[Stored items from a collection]
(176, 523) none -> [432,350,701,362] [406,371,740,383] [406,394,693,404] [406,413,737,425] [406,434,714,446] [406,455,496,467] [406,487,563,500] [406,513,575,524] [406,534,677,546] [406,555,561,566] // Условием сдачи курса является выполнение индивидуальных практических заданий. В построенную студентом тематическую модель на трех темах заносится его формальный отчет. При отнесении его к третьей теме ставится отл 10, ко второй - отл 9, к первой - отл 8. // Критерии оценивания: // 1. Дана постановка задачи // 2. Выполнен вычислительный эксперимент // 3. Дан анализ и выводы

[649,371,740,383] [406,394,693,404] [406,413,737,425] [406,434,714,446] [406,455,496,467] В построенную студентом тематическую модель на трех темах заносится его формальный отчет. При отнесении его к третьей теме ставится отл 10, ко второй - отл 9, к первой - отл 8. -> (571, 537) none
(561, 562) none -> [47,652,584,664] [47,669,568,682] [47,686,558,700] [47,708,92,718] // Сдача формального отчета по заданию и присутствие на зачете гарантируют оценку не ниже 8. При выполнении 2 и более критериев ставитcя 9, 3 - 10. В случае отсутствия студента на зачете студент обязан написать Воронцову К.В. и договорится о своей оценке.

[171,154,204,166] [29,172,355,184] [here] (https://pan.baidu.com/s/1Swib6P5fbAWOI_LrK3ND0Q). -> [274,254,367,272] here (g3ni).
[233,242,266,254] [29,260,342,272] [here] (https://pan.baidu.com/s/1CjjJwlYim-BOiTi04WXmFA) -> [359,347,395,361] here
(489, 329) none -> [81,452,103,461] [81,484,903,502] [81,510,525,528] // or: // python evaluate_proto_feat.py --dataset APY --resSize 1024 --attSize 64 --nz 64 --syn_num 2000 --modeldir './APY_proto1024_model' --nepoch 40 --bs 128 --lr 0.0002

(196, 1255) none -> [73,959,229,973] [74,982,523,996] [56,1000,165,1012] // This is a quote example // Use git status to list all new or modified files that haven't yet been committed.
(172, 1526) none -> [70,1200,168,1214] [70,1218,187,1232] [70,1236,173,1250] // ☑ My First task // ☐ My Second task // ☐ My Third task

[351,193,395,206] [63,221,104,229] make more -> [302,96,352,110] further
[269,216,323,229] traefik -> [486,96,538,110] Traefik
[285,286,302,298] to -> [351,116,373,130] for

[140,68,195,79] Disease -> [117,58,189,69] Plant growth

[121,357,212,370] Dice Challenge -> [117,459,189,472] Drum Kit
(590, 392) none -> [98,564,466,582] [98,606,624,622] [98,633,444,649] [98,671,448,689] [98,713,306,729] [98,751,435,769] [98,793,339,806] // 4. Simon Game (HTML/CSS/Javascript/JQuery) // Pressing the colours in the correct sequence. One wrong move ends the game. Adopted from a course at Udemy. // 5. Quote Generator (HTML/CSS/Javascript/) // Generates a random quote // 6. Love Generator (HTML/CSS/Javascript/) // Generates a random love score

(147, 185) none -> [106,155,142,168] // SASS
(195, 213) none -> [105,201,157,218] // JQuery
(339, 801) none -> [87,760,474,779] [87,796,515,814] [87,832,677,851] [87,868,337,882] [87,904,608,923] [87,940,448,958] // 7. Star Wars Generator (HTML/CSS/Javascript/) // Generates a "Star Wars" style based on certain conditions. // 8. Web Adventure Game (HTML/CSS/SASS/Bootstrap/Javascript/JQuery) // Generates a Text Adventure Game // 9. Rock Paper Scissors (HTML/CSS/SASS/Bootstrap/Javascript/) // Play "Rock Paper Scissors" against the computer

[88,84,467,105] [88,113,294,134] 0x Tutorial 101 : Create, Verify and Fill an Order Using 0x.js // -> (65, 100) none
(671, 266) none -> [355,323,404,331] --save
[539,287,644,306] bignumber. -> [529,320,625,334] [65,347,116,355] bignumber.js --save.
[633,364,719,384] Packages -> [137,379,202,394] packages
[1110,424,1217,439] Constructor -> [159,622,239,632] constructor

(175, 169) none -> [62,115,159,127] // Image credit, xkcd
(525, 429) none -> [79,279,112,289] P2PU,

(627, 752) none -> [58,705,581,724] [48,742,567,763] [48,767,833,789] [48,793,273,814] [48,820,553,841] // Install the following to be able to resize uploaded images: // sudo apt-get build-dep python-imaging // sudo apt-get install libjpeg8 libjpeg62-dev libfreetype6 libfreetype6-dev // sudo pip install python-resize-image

=== Exercise directions ===
Without leaving anything out, give the entries again exactly.

=== Response for this exercise ===
(176, 523) none -> [432,350,701,362] [406,371,740,383] [406,394,693,404] [406,413,737,425] [406,434,714,446] [406,455,496,467] [406,487,563,500] [406,513,575,524] [406,534,677,546] [406,555,561,566] // Условием сдачи курса является выполнение индивидуальных практических заданий. В построенную студентом тематическую модель на трех темах заносится его формальный отчет. При отнесении его к третьей теме ставится отл 10, ко второй - отл 9, к первой - отл 8. // Критерии оценивания: // 1. Дана постановка задачи // 2. Выполнен вычислительный эксперимент // 3. Дан анализ и выводы

[649,371,740,383] [406,394,693,404] [406,413,737,425] [406,434,714,446] [406,455,496,467] В построенную студентом тематическую модель на трех темах заносится его формальный отчет. При отнесении его к третьей теме ставится отл 10, ко второй - отл 9, к первой - отл 8. -> (571, 537) none
(561, 562) none -> [47,652,584,664] [47,669,568,682] [47,686,558,700] [47,708,92,718] // Сдача формального отчета по заданию и присутствие на зачете гарантируют оценку не ниже 8. При выполнении 2 и более критериев ставитcя 9, 3 - 10. В случае отсутствия студента на зачете студент обязан написать Воронцову К.В. и договорится о своей оценке.

[171,154,204,166] [29,172,355,184] [here] (https://pan.baidu.com/s/1Swib6P5fbAWOI_LrK3ND0Q). -> [274,254,367,272] here (g3ni).
[233,242,266,254] [29,260,342,272] [here] (https://pan.baidu.com/s/1CjjJwlYim-BOiTi04WXmFA) -> [359,347,395,361] here
(489, 329) none -> [81,452,103,461] [81,484,903,502] [81,510,525,528] // or: // python evaluate_proto_feat.py --dataset APY --resSize 1024 --attSize 64 --nz 64 --syn_num 2000 --modeldir './APY_proto1024_model' --nepoch 40 --bs 128 --lr 0.0002

(196, 1255) none -> [73,959,229,973] [74,982,523,996] [56,1000,165,1012] // This is a quote example // Use git status to list all new or modified files that haven't yet been committed.
(172, 1526) none -> [70,1200,168,1214] [70,1218,187,1232] [70,1236,173,1250] // ☑ My First task // ☐ My Second task // ☐ My Third task

[351,193,395,206] [63,221,104,229] make more -> [302,96,352,110] further
[269,216,323,229] traefik -> [486,96,538,110] Traefik
[285,286,302,298] to -> [351,116,373,130] for

[140,68,195,79] Disease -> [117,58,189,69] Plant growth

[121,357,212,370] Dice Challenge -> [117,459,189,472] Drum Kit
(590, 392) none -> [98,564,466,582] [98,606,624,622] [98,633,444,649] [98,671,448,689] [98,713,306,729] [98,751,435,769] [98,793,339,806] // 4. Simon Game (HTML/CSS/Javascript/JQuery) // Pressing the colours in the correct sequence. One wrong move ends the game. Adopted from a course at Udemy. // 5. Quote Generator (HTML/CSS/Javascript/) // Generates a random quote // 6. Love Generator (HTML/CSS/Javascript/) // Generates a random love score

(147, 185) none -> [106,155,142,168] // SASS
(195, 213) none -> [105,201,157,218] // JQuery
(339, 801) none -> [87,760,474,779] [87,796,515,814] [87,832,677,851] [87,868,337,882] [87,904,608,923] [87,940,448,958] // 7. Star Wars Generator (HTML/CSS/Javascript/) // Generates a "Star Wars" style based on certain conditions. // 8. Web Adventure Game (HTML/CSS/SASS/Bootstrap/Javascript/JQuery) // Generates a Text Adventure Game // 9. Rock Paper Scissors (HTML/CSS/SASS/Bootstrap/Javascript/) // Play "Rock Paper Scissors" against the computer

[88,84,467,105] [88,113,294,134] 0x Tutorial 101 : Create, Verify and Fill an Order Using 0x.js // -> (65, 100) none
(671, 266) none -> [355,323,404,331] --save
[539,287,644,306] bignumber. -> [529,320,625,334] [65,347,116,355] bignumber.js --save.
[633,364,719,384] Packages -> [137,379,202,394] packages
[1110,424,1217,439] Constructor -> [159,622,239,632] constructor

(175, 169) none -> [62,115,159,127] // Image credit, xkcd
(525, 429) none -> [79,279,112,289] P2PU,

(627, 752) none -> [58,705,581,724] [48,742,567,763] [48,767,833,789] [48,793,273,814] [48,820,553,841] // Install the following to be able to resize uploaded images: // sudo apt-get build-dep python-imaging // sudo apt-get install libjpeg8 libjpeg62-dev libfreetype6 libfreetype6-dev // sudo pip install python-resize-image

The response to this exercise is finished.